[Data items]

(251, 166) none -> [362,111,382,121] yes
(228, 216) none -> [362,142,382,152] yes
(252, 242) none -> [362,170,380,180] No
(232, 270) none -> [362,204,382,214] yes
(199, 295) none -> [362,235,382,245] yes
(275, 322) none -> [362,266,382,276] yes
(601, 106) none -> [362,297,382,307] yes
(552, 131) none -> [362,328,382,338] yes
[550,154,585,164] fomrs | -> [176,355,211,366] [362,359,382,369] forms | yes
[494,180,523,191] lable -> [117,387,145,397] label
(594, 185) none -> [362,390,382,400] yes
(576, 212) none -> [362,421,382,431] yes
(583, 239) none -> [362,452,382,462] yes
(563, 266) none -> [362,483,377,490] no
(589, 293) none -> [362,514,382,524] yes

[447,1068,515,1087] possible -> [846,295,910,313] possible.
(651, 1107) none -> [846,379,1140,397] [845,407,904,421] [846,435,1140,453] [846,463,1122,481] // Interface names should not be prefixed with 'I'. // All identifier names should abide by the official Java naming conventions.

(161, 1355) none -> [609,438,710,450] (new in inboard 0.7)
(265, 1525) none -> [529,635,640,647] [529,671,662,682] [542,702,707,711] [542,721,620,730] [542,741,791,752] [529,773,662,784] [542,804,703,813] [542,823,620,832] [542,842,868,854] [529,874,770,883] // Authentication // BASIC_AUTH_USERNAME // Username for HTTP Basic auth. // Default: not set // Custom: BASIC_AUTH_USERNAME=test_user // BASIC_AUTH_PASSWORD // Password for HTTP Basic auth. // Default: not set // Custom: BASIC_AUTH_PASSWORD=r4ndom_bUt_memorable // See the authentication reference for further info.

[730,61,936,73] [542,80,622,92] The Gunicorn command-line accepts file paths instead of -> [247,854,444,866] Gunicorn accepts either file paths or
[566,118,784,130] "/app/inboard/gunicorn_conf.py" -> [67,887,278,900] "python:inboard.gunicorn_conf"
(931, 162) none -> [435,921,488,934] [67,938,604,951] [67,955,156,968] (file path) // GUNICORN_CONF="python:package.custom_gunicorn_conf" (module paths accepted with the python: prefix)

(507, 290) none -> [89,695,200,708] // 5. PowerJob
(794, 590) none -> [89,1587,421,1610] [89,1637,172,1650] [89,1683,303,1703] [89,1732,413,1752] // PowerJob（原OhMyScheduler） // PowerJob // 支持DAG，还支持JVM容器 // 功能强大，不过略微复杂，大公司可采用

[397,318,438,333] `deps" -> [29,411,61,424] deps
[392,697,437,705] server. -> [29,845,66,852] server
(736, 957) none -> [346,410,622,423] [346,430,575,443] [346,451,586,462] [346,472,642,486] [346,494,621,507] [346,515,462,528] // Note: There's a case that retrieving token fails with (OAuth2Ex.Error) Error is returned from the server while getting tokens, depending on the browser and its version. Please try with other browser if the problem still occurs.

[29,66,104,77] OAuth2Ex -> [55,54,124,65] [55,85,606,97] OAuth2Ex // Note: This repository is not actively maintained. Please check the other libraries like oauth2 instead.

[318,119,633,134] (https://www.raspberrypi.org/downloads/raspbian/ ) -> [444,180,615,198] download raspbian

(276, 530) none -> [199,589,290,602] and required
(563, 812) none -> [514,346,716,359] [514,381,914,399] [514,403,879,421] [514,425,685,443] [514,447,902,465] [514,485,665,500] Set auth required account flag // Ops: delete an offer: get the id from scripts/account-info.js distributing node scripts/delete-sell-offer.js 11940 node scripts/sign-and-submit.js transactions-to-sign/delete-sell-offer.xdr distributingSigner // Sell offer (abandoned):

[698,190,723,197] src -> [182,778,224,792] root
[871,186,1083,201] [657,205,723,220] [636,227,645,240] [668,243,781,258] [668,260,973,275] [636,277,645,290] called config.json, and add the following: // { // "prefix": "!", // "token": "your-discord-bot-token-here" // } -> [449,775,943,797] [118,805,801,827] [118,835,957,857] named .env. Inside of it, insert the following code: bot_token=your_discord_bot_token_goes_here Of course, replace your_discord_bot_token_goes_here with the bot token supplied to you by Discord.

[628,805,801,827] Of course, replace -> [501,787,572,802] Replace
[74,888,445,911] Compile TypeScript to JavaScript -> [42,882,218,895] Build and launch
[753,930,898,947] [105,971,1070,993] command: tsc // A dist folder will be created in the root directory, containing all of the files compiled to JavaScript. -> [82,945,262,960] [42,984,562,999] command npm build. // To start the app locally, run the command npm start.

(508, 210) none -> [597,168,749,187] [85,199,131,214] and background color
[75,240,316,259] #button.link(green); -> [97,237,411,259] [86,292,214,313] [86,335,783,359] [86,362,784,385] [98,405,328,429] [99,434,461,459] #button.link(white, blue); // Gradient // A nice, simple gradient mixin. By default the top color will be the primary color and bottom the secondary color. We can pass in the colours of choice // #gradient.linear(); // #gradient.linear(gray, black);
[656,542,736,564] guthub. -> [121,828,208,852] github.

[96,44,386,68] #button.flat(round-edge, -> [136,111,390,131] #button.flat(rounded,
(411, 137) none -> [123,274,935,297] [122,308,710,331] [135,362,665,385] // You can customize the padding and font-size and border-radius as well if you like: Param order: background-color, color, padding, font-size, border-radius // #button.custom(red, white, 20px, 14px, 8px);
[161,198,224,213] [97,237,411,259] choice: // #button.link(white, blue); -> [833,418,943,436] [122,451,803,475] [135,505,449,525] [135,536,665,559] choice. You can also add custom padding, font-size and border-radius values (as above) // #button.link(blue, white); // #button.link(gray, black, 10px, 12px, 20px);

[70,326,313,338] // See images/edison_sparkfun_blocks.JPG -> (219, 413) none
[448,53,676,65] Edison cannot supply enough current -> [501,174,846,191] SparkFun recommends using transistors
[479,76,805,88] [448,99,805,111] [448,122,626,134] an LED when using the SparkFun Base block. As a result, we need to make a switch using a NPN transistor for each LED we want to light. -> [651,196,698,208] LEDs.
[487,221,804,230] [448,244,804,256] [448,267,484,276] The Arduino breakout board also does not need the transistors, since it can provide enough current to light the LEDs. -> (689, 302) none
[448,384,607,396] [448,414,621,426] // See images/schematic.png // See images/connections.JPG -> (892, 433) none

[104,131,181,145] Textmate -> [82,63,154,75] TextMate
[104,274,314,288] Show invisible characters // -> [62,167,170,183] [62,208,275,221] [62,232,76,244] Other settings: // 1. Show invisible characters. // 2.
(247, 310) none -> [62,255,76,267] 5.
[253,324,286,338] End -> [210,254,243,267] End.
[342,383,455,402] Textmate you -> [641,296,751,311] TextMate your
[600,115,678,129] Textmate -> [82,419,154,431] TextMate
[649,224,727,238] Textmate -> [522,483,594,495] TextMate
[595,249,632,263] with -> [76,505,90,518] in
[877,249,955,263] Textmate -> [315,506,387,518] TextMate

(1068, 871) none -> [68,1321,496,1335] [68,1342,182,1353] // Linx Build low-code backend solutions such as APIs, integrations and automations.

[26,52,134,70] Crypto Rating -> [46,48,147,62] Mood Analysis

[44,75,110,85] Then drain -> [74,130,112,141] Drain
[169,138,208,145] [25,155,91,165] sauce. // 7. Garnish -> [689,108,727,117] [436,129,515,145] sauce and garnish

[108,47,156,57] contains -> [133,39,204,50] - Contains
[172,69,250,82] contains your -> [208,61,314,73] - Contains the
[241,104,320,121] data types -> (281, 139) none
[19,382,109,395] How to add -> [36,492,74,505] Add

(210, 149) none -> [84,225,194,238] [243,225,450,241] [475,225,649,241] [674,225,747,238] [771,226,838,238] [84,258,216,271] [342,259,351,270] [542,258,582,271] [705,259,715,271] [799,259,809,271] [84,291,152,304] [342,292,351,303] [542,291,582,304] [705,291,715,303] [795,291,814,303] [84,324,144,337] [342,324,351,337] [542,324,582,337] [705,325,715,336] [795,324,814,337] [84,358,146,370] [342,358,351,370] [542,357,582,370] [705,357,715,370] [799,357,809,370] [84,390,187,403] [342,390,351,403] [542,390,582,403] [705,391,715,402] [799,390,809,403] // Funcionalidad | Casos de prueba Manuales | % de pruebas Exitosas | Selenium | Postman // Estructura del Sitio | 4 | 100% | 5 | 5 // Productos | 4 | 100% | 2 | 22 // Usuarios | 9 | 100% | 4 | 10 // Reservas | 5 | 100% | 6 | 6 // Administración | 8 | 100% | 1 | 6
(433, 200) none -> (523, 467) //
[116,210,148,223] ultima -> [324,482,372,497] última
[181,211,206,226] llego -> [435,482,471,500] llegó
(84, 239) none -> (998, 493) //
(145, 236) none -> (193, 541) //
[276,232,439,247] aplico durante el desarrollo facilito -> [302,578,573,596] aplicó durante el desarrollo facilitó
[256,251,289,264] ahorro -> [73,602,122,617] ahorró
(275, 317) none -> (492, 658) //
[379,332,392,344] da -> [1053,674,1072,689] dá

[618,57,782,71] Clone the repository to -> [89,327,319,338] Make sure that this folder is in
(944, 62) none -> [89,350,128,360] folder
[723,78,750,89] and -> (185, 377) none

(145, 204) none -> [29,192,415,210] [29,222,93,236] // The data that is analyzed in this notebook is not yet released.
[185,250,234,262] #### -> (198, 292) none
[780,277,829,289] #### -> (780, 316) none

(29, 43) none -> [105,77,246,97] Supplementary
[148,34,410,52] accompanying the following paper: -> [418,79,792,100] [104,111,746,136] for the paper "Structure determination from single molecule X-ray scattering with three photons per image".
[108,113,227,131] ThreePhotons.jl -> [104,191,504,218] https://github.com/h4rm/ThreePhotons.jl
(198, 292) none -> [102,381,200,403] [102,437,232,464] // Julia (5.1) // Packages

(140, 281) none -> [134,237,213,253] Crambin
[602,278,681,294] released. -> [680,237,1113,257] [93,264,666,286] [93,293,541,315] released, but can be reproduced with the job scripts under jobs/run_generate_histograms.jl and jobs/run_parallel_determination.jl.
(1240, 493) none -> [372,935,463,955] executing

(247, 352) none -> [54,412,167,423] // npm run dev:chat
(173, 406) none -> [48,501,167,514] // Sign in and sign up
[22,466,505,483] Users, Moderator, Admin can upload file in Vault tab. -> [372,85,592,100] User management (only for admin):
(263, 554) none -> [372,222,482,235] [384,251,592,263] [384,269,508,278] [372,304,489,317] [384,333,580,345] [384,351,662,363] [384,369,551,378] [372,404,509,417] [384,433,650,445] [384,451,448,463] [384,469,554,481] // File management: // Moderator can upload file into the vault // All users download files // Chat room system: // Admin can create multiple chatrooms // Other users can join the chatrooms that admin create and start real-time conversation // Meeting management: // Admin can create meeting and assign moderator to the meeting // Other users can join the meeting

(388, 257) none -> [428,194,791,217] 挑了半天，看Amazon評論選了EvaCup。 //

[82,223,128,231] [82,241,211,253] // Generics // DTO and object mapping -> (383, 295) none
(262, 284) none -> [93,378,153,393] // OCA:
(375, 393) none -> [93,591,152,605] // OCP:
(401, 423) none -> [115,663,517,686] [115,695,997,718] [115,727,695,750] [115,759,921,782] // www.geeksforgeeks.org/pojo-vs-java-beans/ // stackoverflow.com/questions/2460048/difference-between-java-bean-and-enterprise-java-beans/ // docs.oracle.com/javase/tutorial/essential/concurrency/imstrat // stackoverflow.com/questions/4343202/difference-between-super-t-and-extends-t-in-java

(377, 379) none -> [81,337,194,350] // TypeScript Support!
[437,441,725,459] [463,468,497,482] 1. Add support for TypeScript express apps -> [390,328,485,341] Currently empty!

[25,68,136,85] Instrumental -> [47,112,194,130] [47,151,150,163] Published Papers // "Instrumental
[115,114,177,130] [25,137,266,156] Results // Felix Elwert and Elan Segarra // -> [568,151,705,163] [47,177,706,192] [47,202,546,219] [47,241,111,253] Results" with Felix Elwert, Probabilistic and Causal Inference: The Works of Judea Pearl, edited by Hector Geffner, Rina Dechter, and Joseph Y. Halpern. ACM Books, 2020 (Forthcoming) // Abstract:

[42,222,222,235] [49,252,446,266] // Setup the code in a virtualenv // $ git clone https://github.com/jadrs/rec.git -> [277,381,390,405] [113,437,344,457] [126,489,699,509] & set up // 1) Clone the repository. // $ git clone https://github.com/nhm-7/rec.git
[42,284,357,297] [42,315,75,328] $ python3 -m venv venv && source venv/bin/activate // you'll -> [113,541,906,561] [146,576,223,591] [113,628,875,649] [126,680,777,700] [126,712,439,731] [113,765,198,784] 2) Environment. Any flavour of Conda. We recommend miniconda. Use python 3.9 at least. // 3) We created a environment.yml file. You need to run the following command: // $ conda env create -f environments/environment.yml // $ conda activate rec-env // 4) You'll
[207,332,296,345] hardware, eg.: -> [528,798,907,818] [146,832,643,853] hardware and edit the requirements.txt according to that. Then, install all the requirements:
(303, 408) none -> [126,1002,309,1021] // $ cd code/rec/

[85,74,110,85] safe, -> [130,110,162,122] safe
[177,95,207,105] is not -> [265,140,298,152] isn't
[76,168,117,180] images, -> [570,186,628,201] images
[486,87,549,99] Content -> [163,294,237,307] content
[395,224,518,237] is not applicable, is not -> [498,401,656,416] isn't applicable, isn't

◆ **YOUR INSTRUCTIONS**: Which lines above contain the word "https"? Copy each of them.

◆ **FINISHED TASK**:
[318,119,633,134] (https://www.raspberrypi.org/downloads/raspbian/ ) -> [444,180,615,198] download raspbian
[108,113,227,131] ThreePhotons.jl -> [104,191,504,218] https://github.com/h4rm/ThreePhotons.jl
[42,222,222,235] [49,252,446,266] // Setup the code in a virtualenv // $ git clone https://github.com/jadrs/rec.git -> [277,381,390,405] [113,437,344,457] [126,489,699,509] & set up // 1) Clone the repository. // $ git clone https://github.com/nhm-7/rec.git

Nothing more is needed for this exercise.